Jednakże profesor był okropnym pedantem, a także Niemcem. Zwrócił uwagę na krzaki i wyraził przekonanie, że tak naprawdę nie istnieją. Zna ten obszar od ponad dwudziestu lat i jest w stu procentach pewien, że ma rację. Ałmazow wstydził się przyznać do niechlujstwa i kłócił się z profesorem, że krzaki „są obecne” w tym miejscu. Jutro jeżdżą tam razem…
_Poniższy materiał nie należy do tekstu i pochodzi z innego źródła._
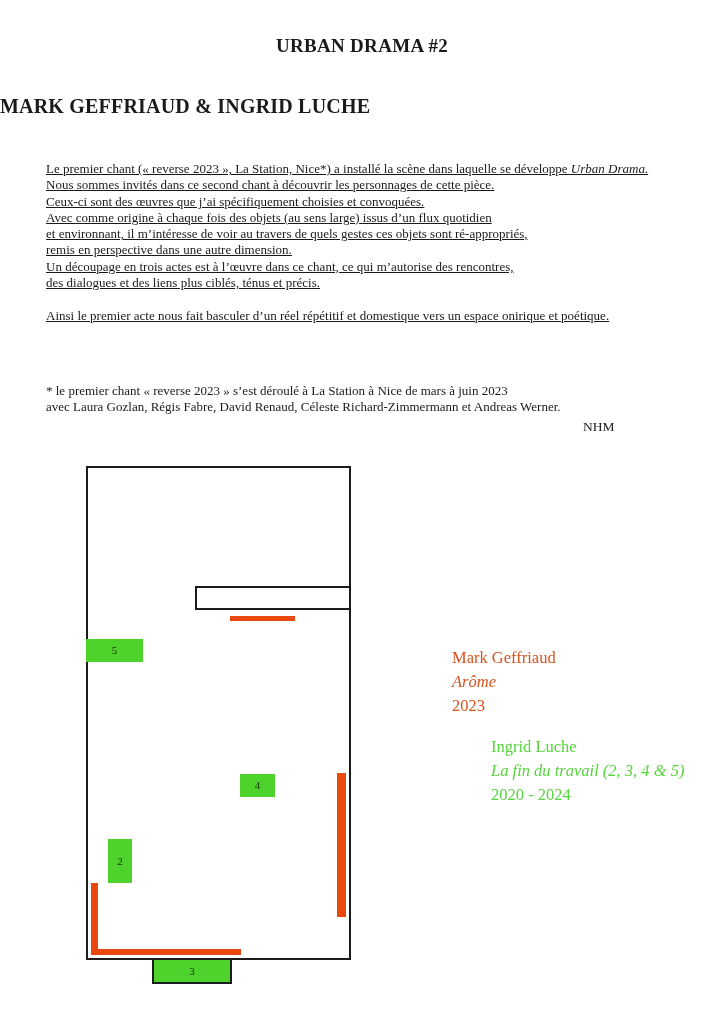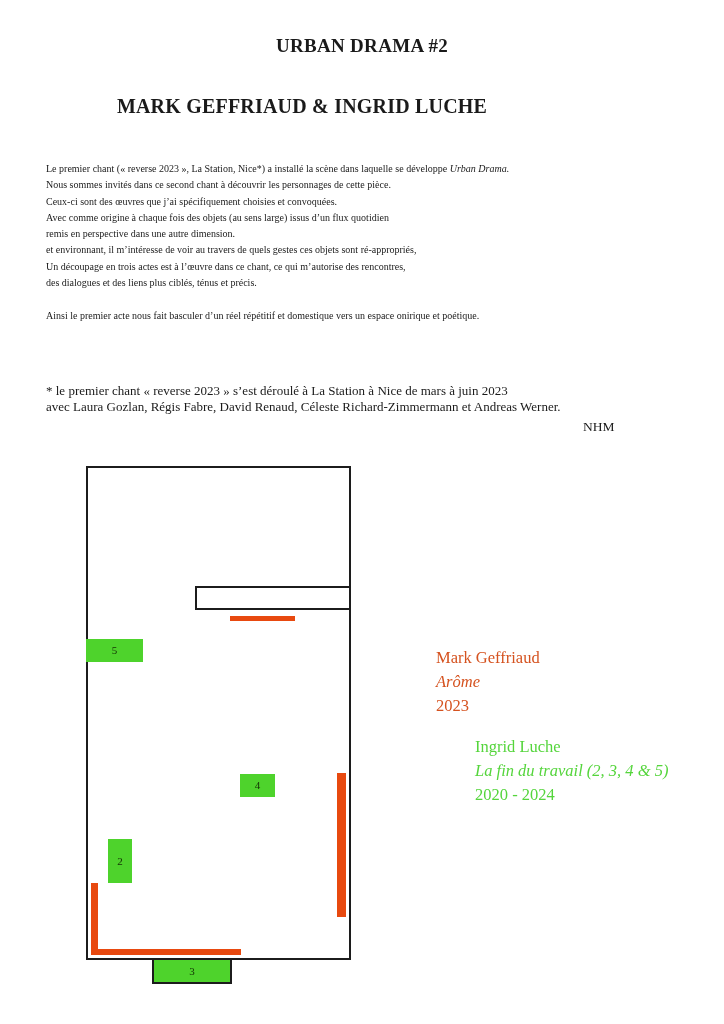"MARK GEFFRIAUD & INGRID LUCHE" .title2 { text-align: center -> none }
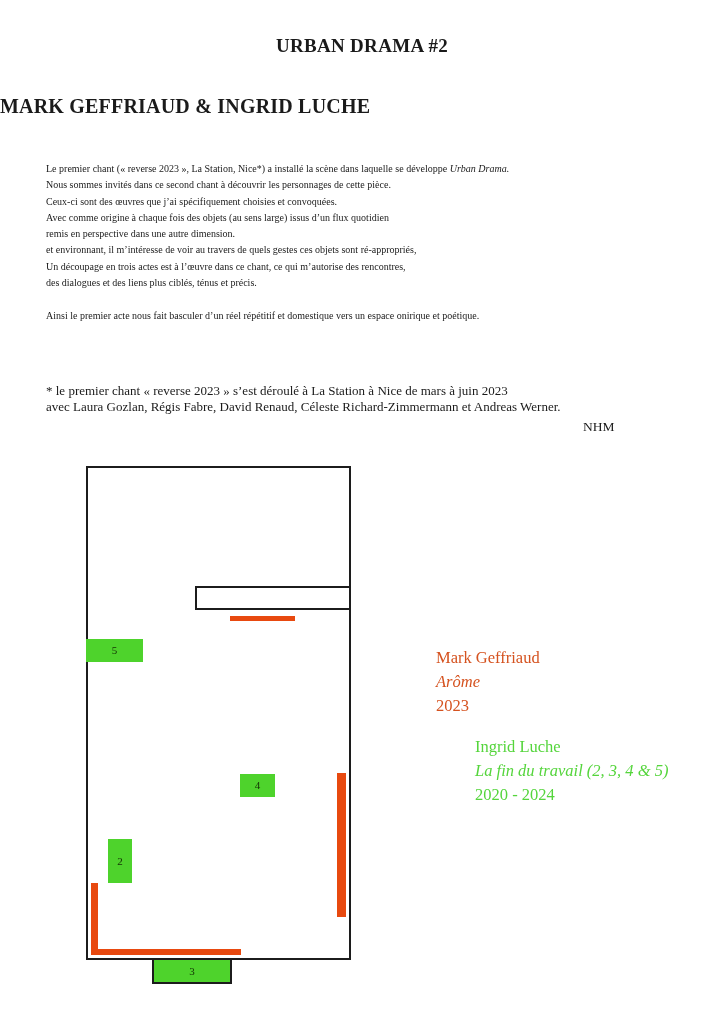"Le premier chant (« reverse" .intro { font-size: 10px -> 13px; text-decoration: none -> underline }
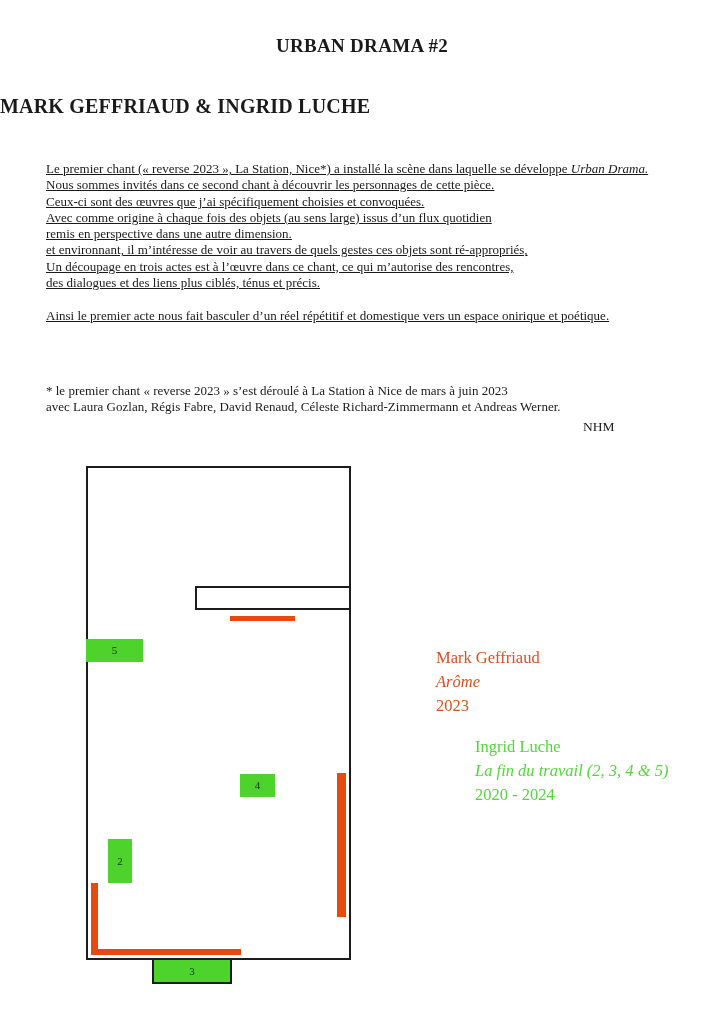"remis en perspective dans une" div.line { order: before "et environnant, il m’intéresse de" -> after "et environnant, il m’intéresse de" }
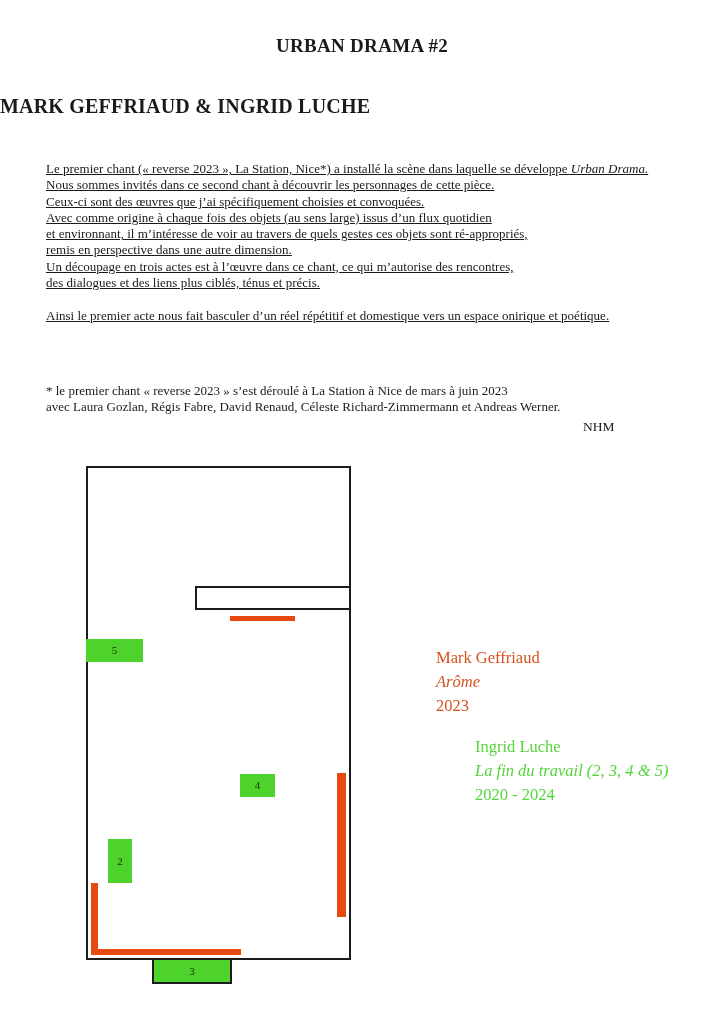"Mark Geffriaud" .captions { left: 436px -> 452px }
Opowieść „Krzak bzu” (Kuprin), jej podsumowanie kontynuuje myśli bohatera. Co robić? Wstyd, wstyd i bezprecedensowe upokorzenie. Vera szybko wstała, podbiegła do stołu, potem do komody. Zacząłem otwierać pudła, jakieś pudła. Wyjęła swoje proste „dziedzictwo” - kolczyki, pierścionek i bransoletkę, włożyła je do torebki i powiedziała stanowczo: „Chodźmy … jeśli nie ma takich głupich krzaków, to należy je teraz posadzić”

Historia Kuprina liliowy krzew
Historia Kuprina liliowy krzew

Przekazali biżuterię do lombardu i za dochód kupili krzaki bzu, wynajęli robotników. W nocy wszystkie krzaki zostały posadzone…

Następnego dnia dusza Very była niespokojna i niespokojna. Nie mogła tego znieść i wyszła na zewnątrz. Widząc z daleka żywy, podskakujący chód ukochanego męża, zdała sobie sprawę, że w tej historii zwyciężyli. Prawdopodobnie teraz liliowy na zawsze pozostanie ulubionym kwiatem, pomyślała, gdy szli razem ulicą, trzymając się za ręce i śmiejąc się non stop, jakby nie było nikogo poza nimi…

Jeszcze raz chciałbym przypomnieć, jak nazywa się ta historia, którą napisał A. Kuprin, „Krzak bzu”. Treść, podsumowana krótko, nie jest w stanie oddać całej subtelności i głębi uczuć głównych bohaterów, więc przeczytanie oryginału jest koniecznością.